Com a explosão de vendas de carros elétricos e híbridos no Brasil — puxada por marcas como BYD, GWM, Toyota e Volvo — os primeiros modelos eletrificados começam a aparecer em leilões de seguradoras. Esse é um mercado nascente com oportunidades únicas e riscos específicos que diferem completamente dos veículos a combustão.

Os modelos mais comuns em leilão atualmente são: Toyota Corolla Cross Hybrid e Corolla Altis Hybrid (sinistros de colisão e roubo), BYD Dolphin e BYD Yuan Plus (colisão — crescente volume pelo aumento de vendas), Volvo XC40 Recharge (sinistro de colisão em menor volume) e GWM Haval H6 (híbrido plug-in). A tendência é que o volume cresça significativamente nos próximos anos conforme a frota eletrificada envelhece.

O risco principal em veículos elétricos de leilão é a bateria de alta tensão. A bateria de íon-lítio é o componente mais caro do veículo — sua substituição pode custar R$ 20.000 a R$ 80.000 dependendo do modelo. Em sinistros de colisão, a bateria pode sofrer dano interno (deformação de células, vazamento de eletrólito) que não é visível externamente mas compromete a segurança e a capacidade de carga.

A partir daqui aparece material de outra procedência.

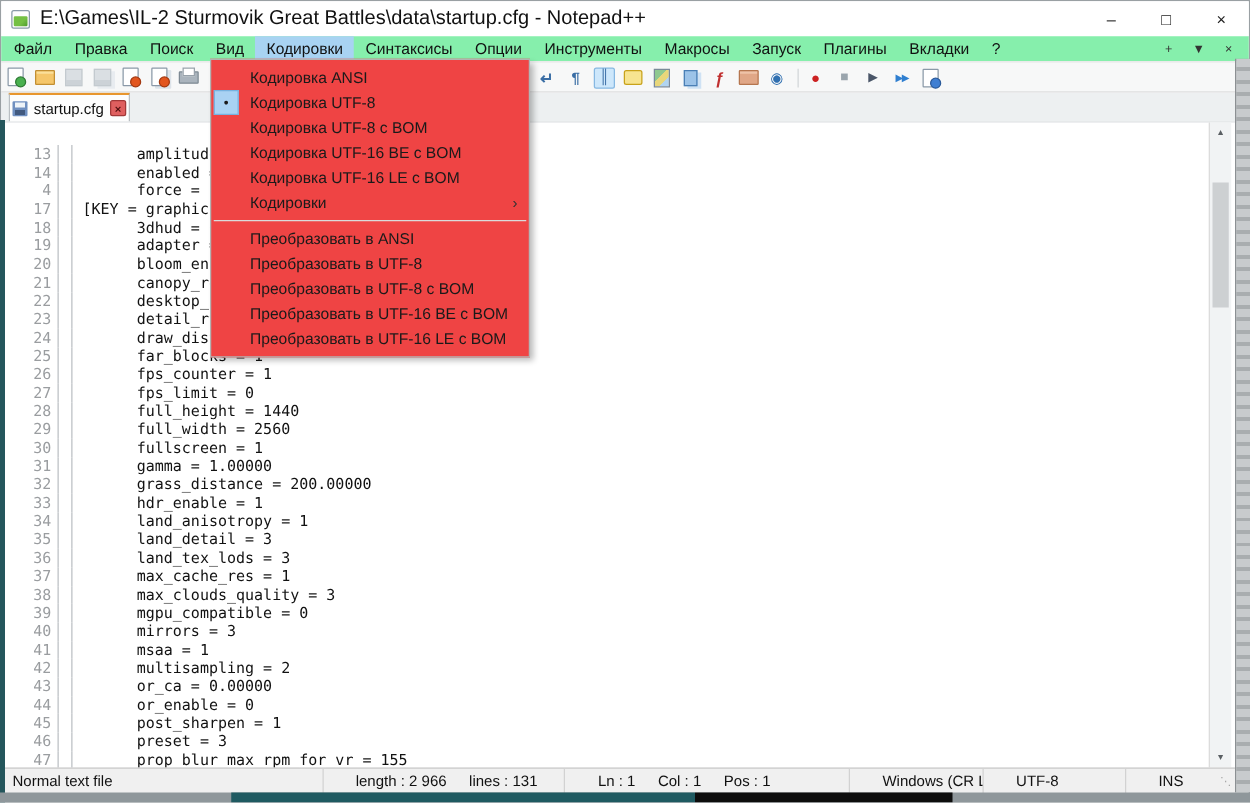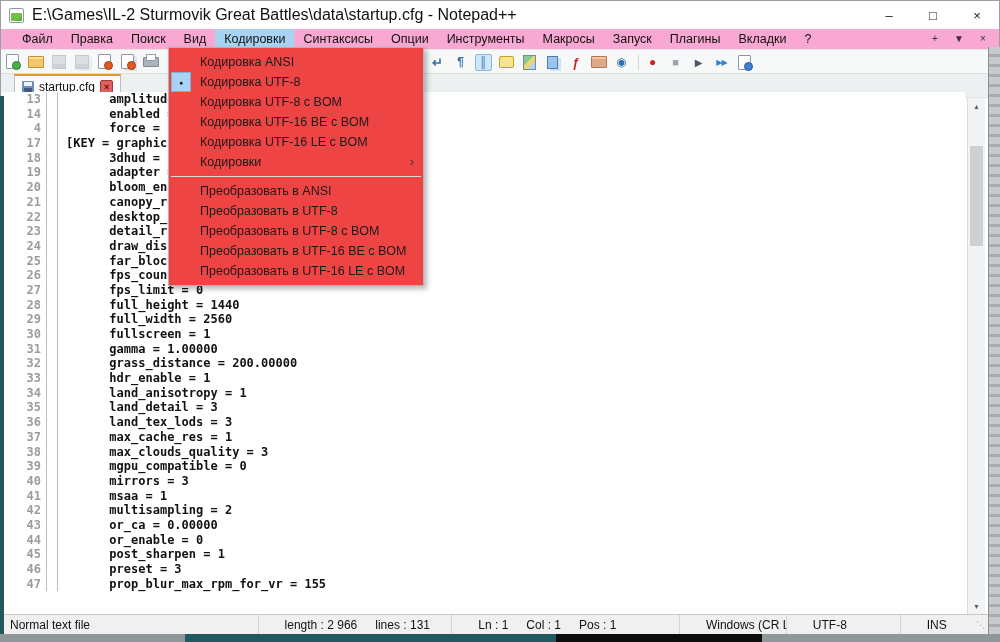--- a/index.html
+++ b/index.html
@@ -15,21 +15,21 @@
   
   .titlebar { height:28px; display:flex; align-items:center; background:#fff; padding-left:8px; gap:8px; }
   .npp-icon { width:15px; height:15px; background:#fdfdfd; border:1px solid #8a9aa8; position:relative; border-radius:2px; }
   .npp-icon::after { content:""; position:absolute; left:1px; top:4px; width:11px; height:8px;
     background:linear-gradient(135deg,#74c043 60%, #4f9b2d 100%); border-radius:1px; }
   .title { font-size:16px; color:#111; }
   .wctl { margin-left:auto; display:flex; height:28px; }
   .wbtn { width:44px; height:28px; display:flex; align-items:center; justify-content:center; font-size:13px; color:#222; }
 
   
-  .menubar { height:20px; display:flex; align-items:flex-start; background:#f9a8d4; font-size:12.5px; color:#111; padding-left:12px; }
+  .menubar { height:20px; display:flex; align-items:center; background:#86efac; font-size:12.5px; color:#111; padding-left:1px; }
   .mitem { padding:0 9px; height:20px; display:flex; align-items:center; white-space:nowrap; }
   .mitem.active { background:#a8d3f2; }
   .mbar-right { margin-left:auto; display:flex; margin-right:6px; gap:4px; }
   .mbtn { width:20px; height:18px; display:flex; align-items:center; justify-content:center; font-size:10px; color:#333; }
 
   
   .toolbar { height:25px; background:#f7f8f8; border-top:1px solid #e6e6e6; border-bottom:1px solid #dedede;
     display:flex; align-items:center; padding-left:3px; position:relative; }
   .tb-left { display:flex; align-items:center; }
   .tb-right { position:absolute; left:428px; top:0; height:24px; display:flex; align-items:center; }
@@ -69,30 +69,30 @@
   .i-folder-as-workspace::before { content:""; width:14px; height:10px; background:#e0a787; border:1px solid #b5764f;
     border-radius:1px; box-shadow:inset 0 2px 0 #eec3a8; }
   .i-document-monitor::before { content:"◉"; color:#2f6fb0; font-size:12px; }
   .i-macro-record::before { content:"●"; color:#cc2222; font-size:12px; }
   .i-macro-stop::before { content:"■"; color:#9aa5ad; font-size:11px; }
   .i-macro-play::before { content:"▶"; color:#4a5668; font-size:10px; }
   .i-macro-run-multiple::before { content:"▶▶"; color:#2f7fd0; font-size:8px; letter-spacing:-1px; }
 
   
   .tabbar { height:24px; background:#edf0f1; display:flex; align-items:stretch; border-bottom:1px solid #e3e6e8; }
-  .tab { display:flex; align-items:center; gap:5px; padding:0 7px; background:#fdfdfd;
-    border:1px solid #b9bec2; border-bottom:none; border-top:2px solid #e8962e; font-size:12px; color:#111; margin-left:13px; }
+  .tab { display:flex; align-items:center; gap:5px; padding:0 2px; background:#fdfdfd;
+    border:1px solid #b9bec2; border-bottom:none; border-top:2px solid #e8962e; font-size:12px; color:#111; margin-left:6px; }
   .tab-save { width:12px; height:12px; border-radius:1px; background:#6f8fc0; position:relative; flex:none; }
   .tab-save::before { content:""; position:absolute; left:2px; top:1px; width:8px; height:4px; background:#eef3f8; }
   .tab-save::after { content:""; position:absolute; left:2px; bottom:1px; width:8px; height:4px; background:#41597e; }
   .tab-close { width:13px; height:13px; background:#df5f5f; border:1px solid #a23838; border-radius:2px;
     color:#4e0d0d; font-size:9px; font-weight:bold; display:flex; align-items:center; justify-content:center; flex:none; }
 
   
-  .editor { position:absolute; top:91px; left:1px; width:963px; height:516px; background:#fff; overflow:hidden;font-weight:bold; }
+  .editor { position:absolute; top:115px; left:1px; width:963px; height:516px; background:#fff; overflow:hidden; }
   .row { display:flex; height:14.7px; font-family:"DejaVu Sans Mono", monospace; font-size:12px; white-space:pre; }
   .ln { width:44px; text-align:right; padding-right:5px; color:#9a9da0; flex:none; }
   .fold { width:12px; border-left:1px solid #bcc0c3; border-right:1px solid #bcc0c3; flex:none; }
   .lt { padding-left:8px; color:#121212; }
 
   .vscroll { position:absolute; top:97px; right:14px; width:18px; height:516px; background:#f1f3f4; border-left:1px solid #dcdcdc; }
   .sb-btn { height:16px; display:flex; align-items:center; justify-content:center; font-size:7px; color:#5a5f63; }
   .sb-down { position:absolute; bottom:0; width:100%; }
   .sb-thumb { position:absolute; top:48px; left:2px; width:13px; height:100px; background:#cdd0d2; }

Para veículos 100% elétricos, verifique: se houve impacto na área da bateria (geralmente no assoalho do veículo), se há alertas de sistema de bateria no painel (se conseguir ligar), se há vazamento de líquido na região inferior do carro (coolant da bateria) e se a estrutura ao redor da bateria está intacta. Danos na bateria de alta tensão são extremamente perigosos — risco de incêndio químico e choque elétrico.

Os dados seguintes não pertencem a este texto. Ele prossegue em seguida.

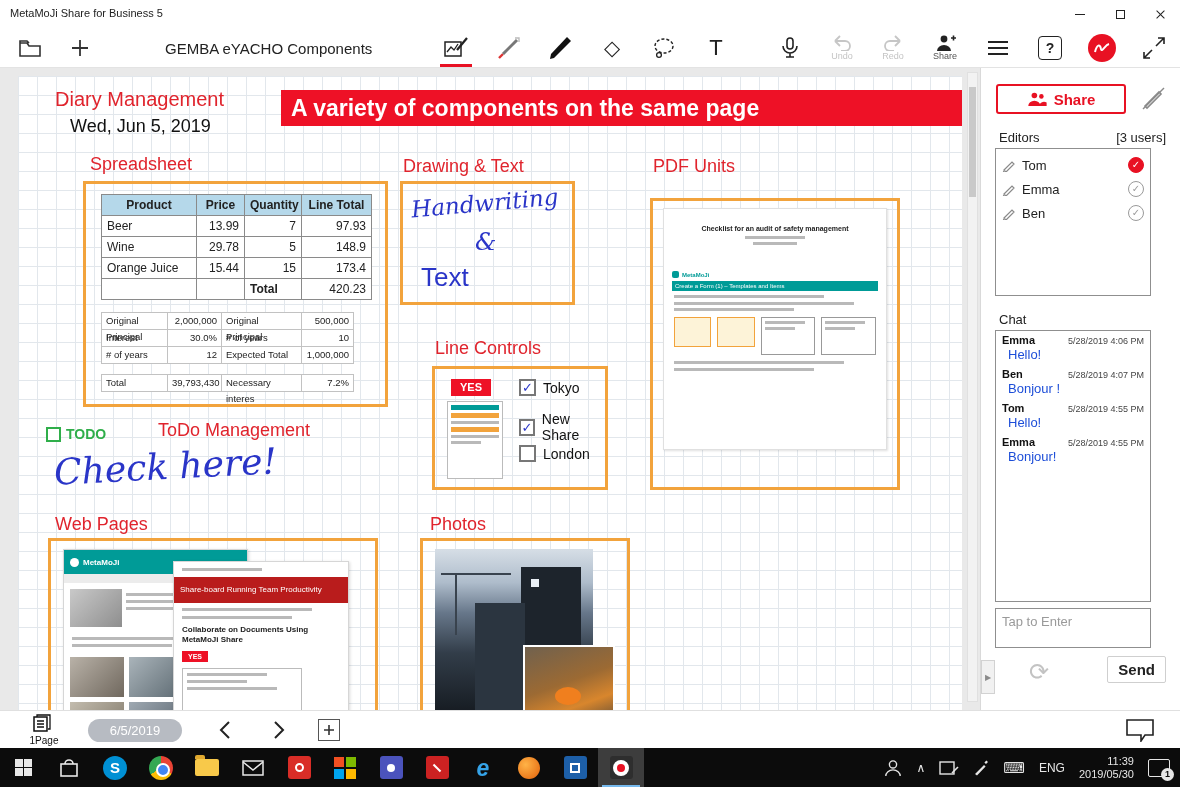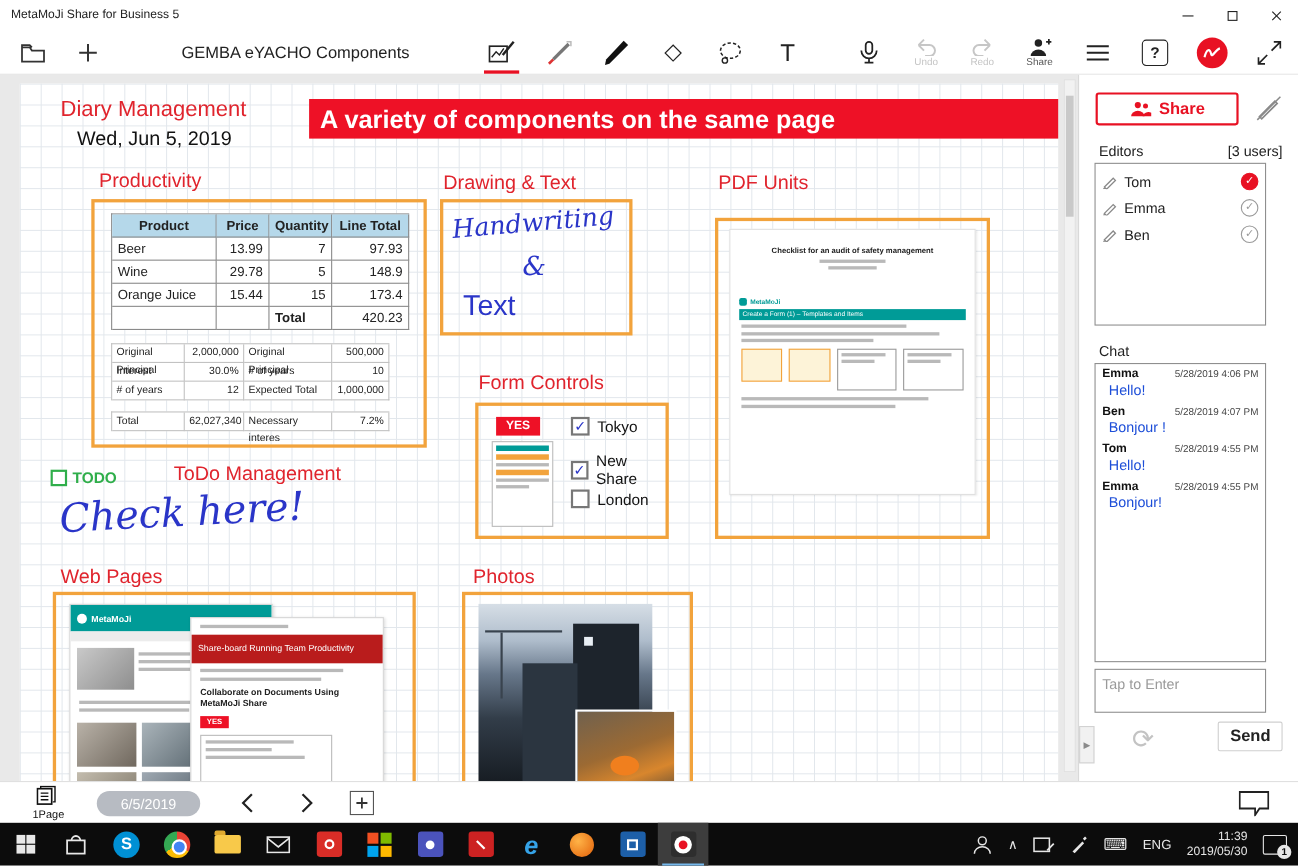--- a/index.html
+++ b/index.html
@@ -244,21 +244,21 @@
 
   <div class="main">
     <div class="canvas">
       <div class="page">
 
         <div class="abs red-heading" style="left:37px;top:12px;font-size:20px">Diary Management</div>
         <div class="abs" style="left:52px;top:40px;font-size:18px;color:#111">Wed, Jun 5, 2019</div>
 
         <div class="banner">A variety of components on the same page</div>
 
-        <div class="abs red-heading" style="left:72px;top:78px">Productivity</div>
+        <div class="abs red-heading" style="left:72px;top:78px">Spreadsheet</div>
         <div class="orange-box" style="left:65px;top:105px;width:305px;height:226px"></div>
         <div class="abs grid-table t1" style="left:83px;top:118px">
           <div class="hd">Product</div>
           <div class="hd">Price</div>
           <div class="hd">Quantity</div>
           <div class="hd">Line Total</div>
           <div>Beer</div>
           <div class="num">13.99</div>
           <div class="num">7</div>
           <div class="num">97.93</div>
@@ -284,21 +284,21 @@
           <div class="num">30.0%</div>
           <div># of years</div>
           <div class="num">10</div>
           <div># of years</div>
           <div class="num">12</div>
           <div>Expected Total</div>
           <div class="num">1,000,000</div>
         </div>
         <div class="abs grid-table t2" style="left:83px;top:298px">
           <div>Total</div>
-          <div class="num">62,027,340</div>
+          <div class="num">39,793,430</div>
           <div>Necessary interes</div>
           <div class="num">7.2%</div>
         </div>
 
         <div class="abs red-heading" style="left:385px;top:80px">Drawing &amp; Text</div>
         <div class="orange-box" style="left:382px;top:105px;width:175px;height:124px">
           <div class="abs ink hw" style="left:8px;top:6px;font-size:23px;transform:rotate(-5deg);white-space:nowrap">Handwriting</div>
           <div class="abs ink hw" style="left:72px;top:44px;font-size:24px">&amp;</div>
           <div class="abs ink" style="left:18px;top:78px;font-size:26px;font-weight:500">Text</div>
         </div>
@@ -327,21 +327,21 @@
               <div style="width:58px;height:38px;border:1px solid #999;background:#fff;padding:3px">
                 <div class="bar" style="width:40px;margin-bottom:3px"></div>
                   <div class="bar" style="width:30px"></div>
                 </div>
             </div>
             <div class="bar" style="margin:4px 10px;width:170px"></div>
             <div class="bar" style="margin:3px 10px;width:140px"></div>
           </div>
         </div>
 
-        <div class="abs red-heading" style="left:417px;top:262px">Form Controls</div>
+        <div class="abs red-heading" style="left:417px;top:262px">Line Controls</div>
         <div class="orange-box" style="left:414px;top:290px;width:176px;height:124px">
           <div class="abs" style="left:16px;top:10px;width:40px;height:17px;background:#ee1126;color:#fff;font-size:11px;font-weight:bold;text-align:center;line-height:17px">YES</div>
           <div class="abs" style="left:12px;top:32px;width:56px;height:78px;background:#fff;border:1px solid #bbb;padding:3px">
             <div class="teal" style="height:5px;margin-bottom:3px"></div>
             <div style="height:5px;background:#f2a33c;margin-bottom:3px"></div>
             <div class="bar" style="margin-bottom:3px"></div>
             <div style="height:5px;background:#f2a33c;margin-bottom:3px"></div>
             <div class="bar" style="margin-bottom:3px"></div>
             <div class="bar" style="width:30px"></div>
           </div>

Para híbridos Toyota (Corolla Hybrid, Corolla Cross Hybrid), o risco da bateria é menor: a bateria híbrida é pequena (1‑2 kWh), robusta e com histórico de confiabilidade excepcional. O foco da avaliação deve ser na condição do motor a combustão, câmbio CVT e carroceria — similar a um veículo convencional.

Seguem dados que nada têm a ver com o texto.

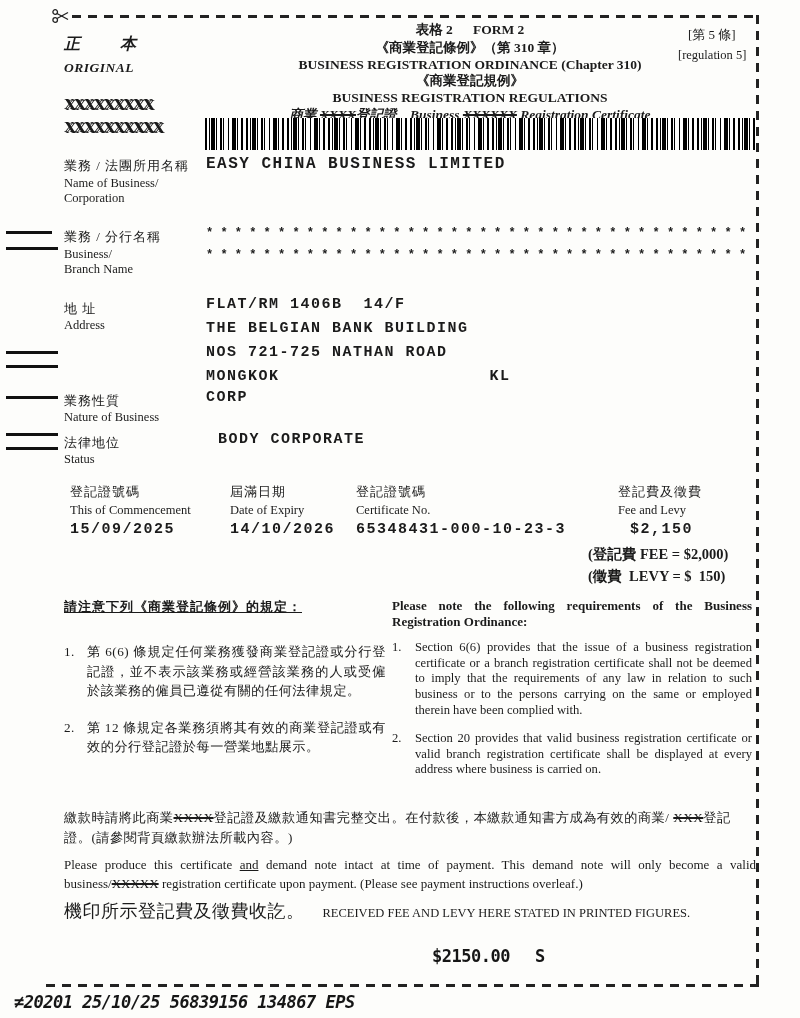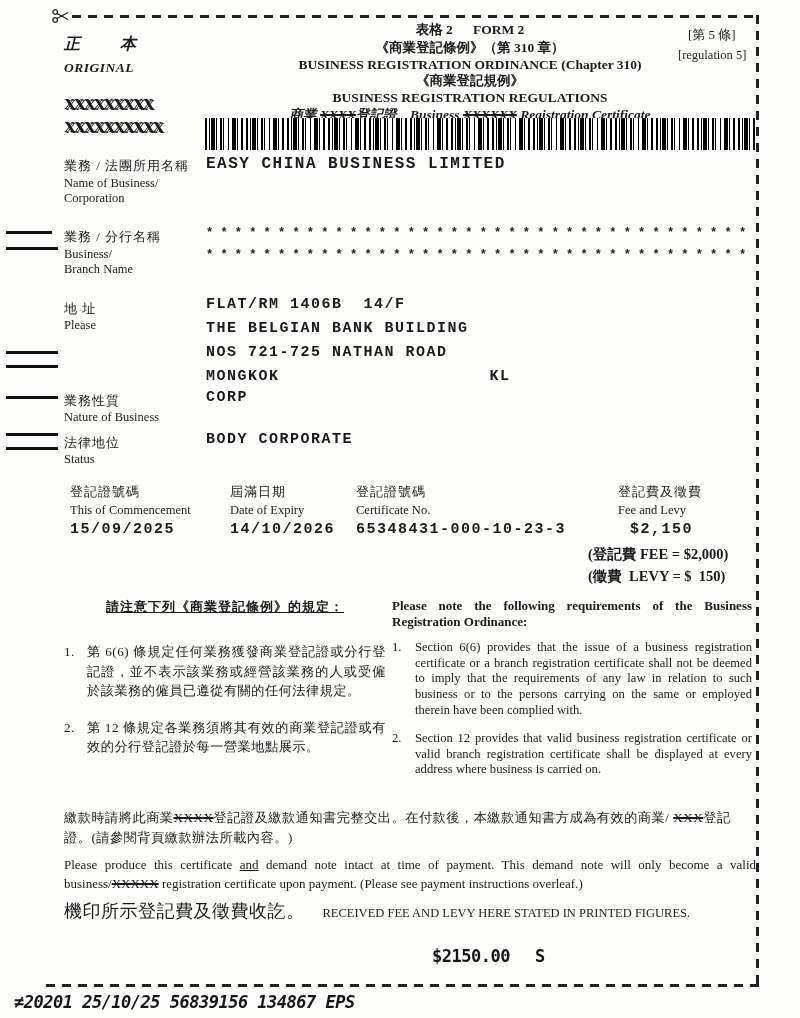--- a/index.html
+++ b/index.html
@@ -7,21 +7,21 @@
     position:relative;width:800px;height:1018px;background:#fdfdfb;
     font-family:"Liberation Serif","DejaVu Serif",serif;color:#1b1b1b;
     overflow:hidden;margin:0 auto;
   }
   .abs{position:absolute;}
   .pre{white-space:pre;}
   
   .dash-h{height:3px;background:repeating-linear-gradient(90deg,#222 0 9px,transparent 9px 16px);}
   .dash-v{width:3px;background:repeating-linear-gradient(180deg,#222 0 9px,transparent 9px 16px);}
   
-  .serif-b{font-weight:bold;text-align:center;}
+  .serif-b{font-weight:bold;}
   .it{font-style:italic;}
   .cn-label{font-size:13px;letter-spacing:1px;}
   .en-label{font-size:12.5px;}
   .mono{font-family:"Liberation Mono","DejaVu Sans Mono",monospace;font-weight:700;font-size:15px;letter-spacing:1.5px;white-space:pre;}
   .mono-sm{font-family:"Liberation Mono","DejaVu Sans Mono",monospace;font-weight:700;font-size:12px;letter-spacing:0;white-space:pre;}
   .strike{text-decoration:line-through;text-decoration-thickness:2px;}
   .uline{text-decoration:underline;}
   .xover{font-weight:bold;font-size:15px;letter-spacing:-1px;text-shadow:1.6px .6px 0 #1b1b1b;font-family:"Liberation Serif",serif;}
   .hdr{font-weight:bold;font-size:13.5px;line-height:16px;}
   .center-col{left:150px;width:640px;text-align:center;}
@@ -92,33 +92,33 @@
   <div class="abs en-label" style="left:64px;top:191px;">Corporation</div>
   <div class="abs mono" style="left:206px;top:155px;font-size:16px;">EASY CHINA BUSINESS LIMITED</div>
 
   <div class="abs cn-label" style="left:64px;top:228px;">業務 / 分行名稱</div>
   <div class="abs en-label" style="left:64px;top:247px;">Business/</div>
   <div class="abs en-label" style="left:64px;top:262px;">Branch Name</div>
   <div class="abs mono-sm" style="left:206px;top:226px;">* * * * * * * * * * * * * * * * * * * * * * * * * * * * * * * * * * * * * *</div>
   <div class="abs mono-sm" style="left:206px;top:248px;">* * * * * * * * * * * * * * * * * * * * * * * * * * * * * * * * * * * * * *</div>
 
   <div class="abs cn-label" style="left:64px;top:300px;">地 址</div>
-  <div class="abs en-label" style="left:64px;top:318px;">Please</div>
+  <div class="abs en-label" style="left:64px;top:318px;">Address</div>
   <div class="abs mono" style="left:206px;top:296px;">FLAT/RM 1406B  14/F</div>
   <div class="abs mono" style="left:206px;top:320px;">THE BELGIAN BANK BUILDING</div>
   <div class="abs mono" style="left:206px;top:344px;">NOS 721-725 NATHAN ROAD</div>
   <div class="abs mono" style="left:206px;top:368px;">MONGKOK                    KL</div>
 
   <div class="abs cn-label" style="left:64px;top:392px;">業務性質</div>
   <div class="abs en-label" style="left:64px;top:410px;">Nature of Business</div>
   <div class="abs mono" style="left:206px;top:389px;">CORP</div>
 
   <div class="abs cn-label" style="left:64px;top:434px;">法律地位</div>
   <div class="abs en-label" style="left:64px;top:452px;">Status</div>
-  <div class="abs mono" style="left:206px;top:431px;">BODY CORPORATE</div>
+  <div class="abs mono" style="left:218px;top:431px;">BODY CORPORATE</div>
 
   <div class="abs cn-label" style="left:70px;top:483px;">登記證號碼</div>
   <div class="abs en-label" style="left:70px;top:503px;">This of Commencement</div>
   <div class="abs mono" style="left:70px;top:521px;">15/09/2025</div>
 
   <div class="abs cn-label" style="left:230px;top:483px;">屆滿日期</div>
   <div class="abs en-label" style="left:230px;top:503px;">Date of Expiry</div>
   <div class="abs mono" style="left:230px;top:521px;">14/10/2026</div>
 
   <div class="abs cn-label" style="left:356px;top:483px;">登記證號碼</div>
@@ -144,21 +144,21 @@
   </div>
 
   <div class="abs" style="left:392px;top:598px;width:360px;">
     <div class="serif-b notes" style="font-size:13px;">Please note the following requirements of the Business Registration Ordinance:</div>
     <div class="note-item notes" style="margin-top:11px;">
       <span class="note-num">1.</span>
       <span>Section 6(6) provides that the issue of a business registration certificate or a branch registration certificate shall not be deemed to imply that the requirements of any law in relation to such business or to the persons carrying on the same or employed therein have been complied with.</span>
     </div>
     <div class="note-item notes" style="margin-top:13px;">
       <span class="note-num">2.</span>
-      <span>Section 12 provides that valid business registration certificate or valid branch registration certificate shall be displayed at every address where business is carried on.</span>
+      <span>Section 20 provides that valid business registration certificate or valid branch registration certificate shall be displayed at every address where business is carried on.</span>
     </div>
   </div>
 
   <div class="abs notes-zh" style="left:64px;top:808px;width:692px;text-align:left;">
     <span>繳款時請將此商業</span><span class="strike">XXXX</span><span>登記證及繳款通知書完整交出。在付款後，本繳款通知書方成為有效的商業/ </span><span class="strike">XXX</span><span>登記證。(請參閱背頁繳款辦法所載內容。)</span>
   </div>
   <div class="abs" style="left:64px;top:855px;width:692px;font-size:13px;line-height:19px;text-align:justify;">
     <span>Please produce this certificate </span><span class="uline">and</span><span> demand note intact at time of payment. This demand note will only become a valid business/</span><span class="strike">XXXXX</span><span> registration certificate upon payment. (Please see payment instructions overleaf.)</span>
   </div>
   <div class="abs" style="left:64px;top:899px;">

A manutenção de elétricos e híbridos é mais simples e barata que a de veículos a combustão: sem troca de óleo (em elétricos puros), sem velas, sem correia dentada, sem embreagem. Isso significa que, uma vez reparado o sinistro, o custo operacional do veículo será menor — vantagem para uso próprio.

A revenda de elétricos com sinistro ainda é um território desconhecido no Brasil. O mercado de usados eletrificados está se formando e a desvalorização por sinistro pode ser maior que em veículos convencionais, simplesmente por insegurança do comprador em relação à bateria. Para uso próprio, isso é irrelevante. Para revenda, exige cautela no cálculo de margem.

Apenas manipule veículos elétricos com sinistro grave se tiver treinamento específico em segurança de alta tensão. As baterias operam com 400‑800V — tensão letal. Oficinas e guincheiros que trabalham com elétricos sinistrados devem ter equipamento e treinamento adequados.